▶ Stored dataset items
------------------------------------------------------------
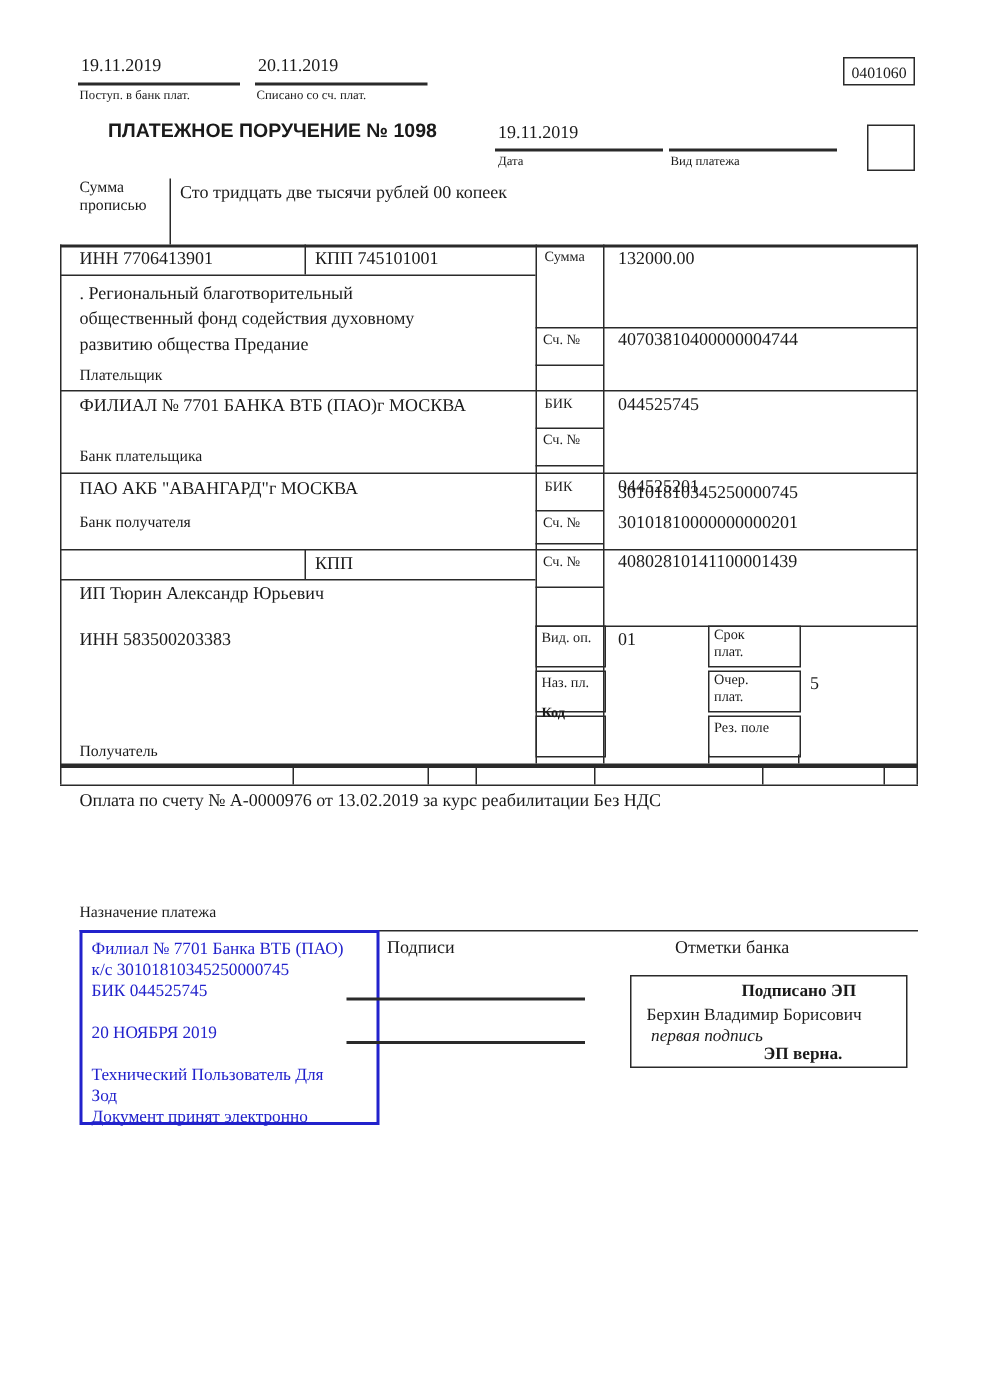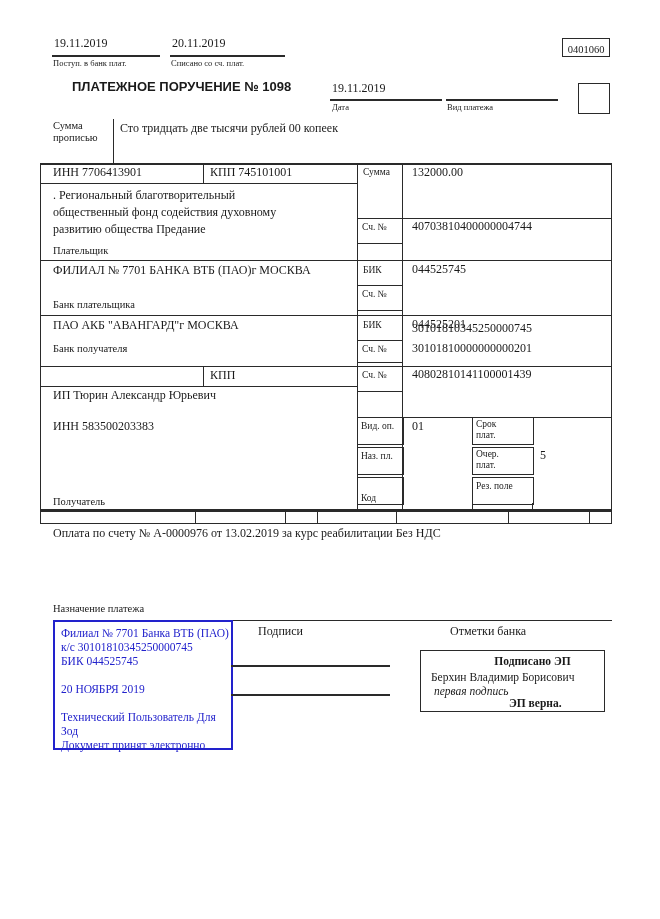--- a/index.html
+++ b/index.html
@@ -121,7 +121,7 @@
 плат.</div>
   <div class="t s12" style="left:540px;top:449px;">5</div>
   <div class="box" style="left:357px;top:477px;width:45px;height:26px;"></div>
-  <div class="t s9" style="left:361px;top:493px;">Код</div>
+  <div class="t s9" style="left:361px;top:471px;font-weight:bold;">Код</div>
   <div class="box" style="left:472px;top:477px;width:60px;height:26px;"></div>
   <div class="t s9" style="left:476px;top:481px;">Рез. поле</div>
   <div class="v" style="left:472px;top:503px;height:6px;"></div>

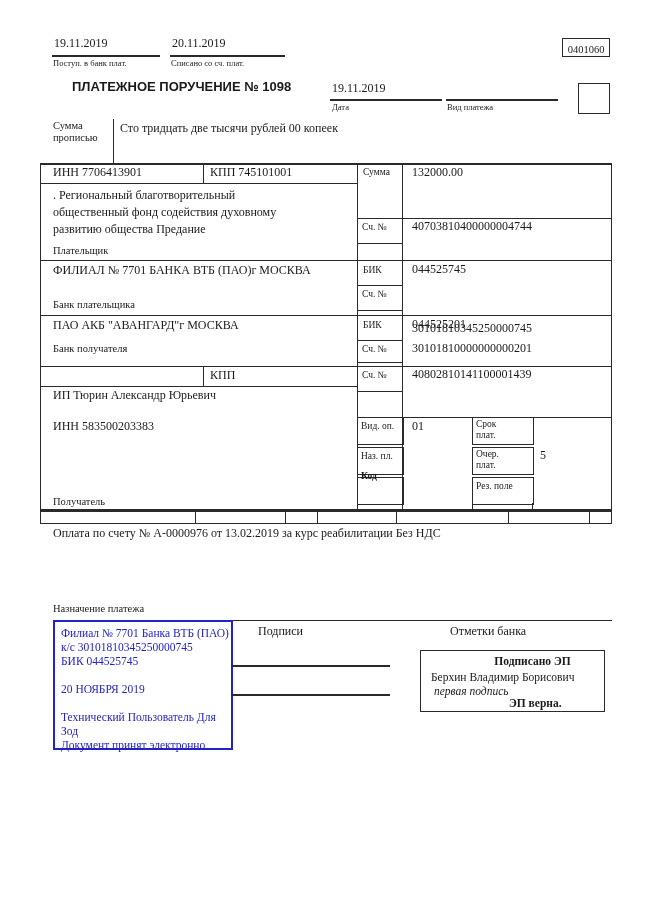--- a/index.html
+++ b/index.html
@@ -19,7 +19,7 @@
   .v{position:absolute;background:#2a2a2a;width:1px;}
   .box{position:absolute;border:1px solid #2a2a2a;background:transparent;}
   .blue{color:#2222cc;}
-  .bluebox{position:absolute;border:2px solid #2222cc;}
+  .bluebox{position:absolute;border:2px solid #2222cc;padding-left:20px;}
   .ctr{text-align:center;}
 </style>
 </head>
------------------------------------------------------------
▶ Exercise
Output every entry exactly, leaving out pictures.

▶ Answer to the exercise
--- a/index.html
+++ b/index.html
@@ -121,7 +121,7 @@
 плат.</div>
   <div class="t s12" style="left:540px;top:449px;">5</div>
   <div class="box" style="left:357px;top:477px;width:45px;height:26px;"></div>
-  <div class="t s9" style="left:361px;top:493px;">Код</div>
+  <div class="t s9" style="left:361px;top:471px;font-weight:bold;">Код</div>
   <div class="box" style="left:472px;top:477px;width:60px;height:26px;"></div>
   <div class="t s9" style="left:476px;top:481px;">Рез. поле</div>
   <div class="v" style="left:472px;top:503px;height:6px;"></div>

--- a/index.html
+++ b/index.html
@@ -19,7 +19,7 @@
   .v{position:absolute;background:#2a2a2a;width:1px;}
   .box{position:absolute;border:1px solid #2a2a2a;background:transparent;}
   .blue{color:#2222cc;}
-  .bluebox{position:absolute;border:2px solid #2222cc;}
+  .bluebox{position:absolute;border:2px solid #2222cc;padding-left:20px;}
   .ctr{text-align:center;}
 </style>
 </head>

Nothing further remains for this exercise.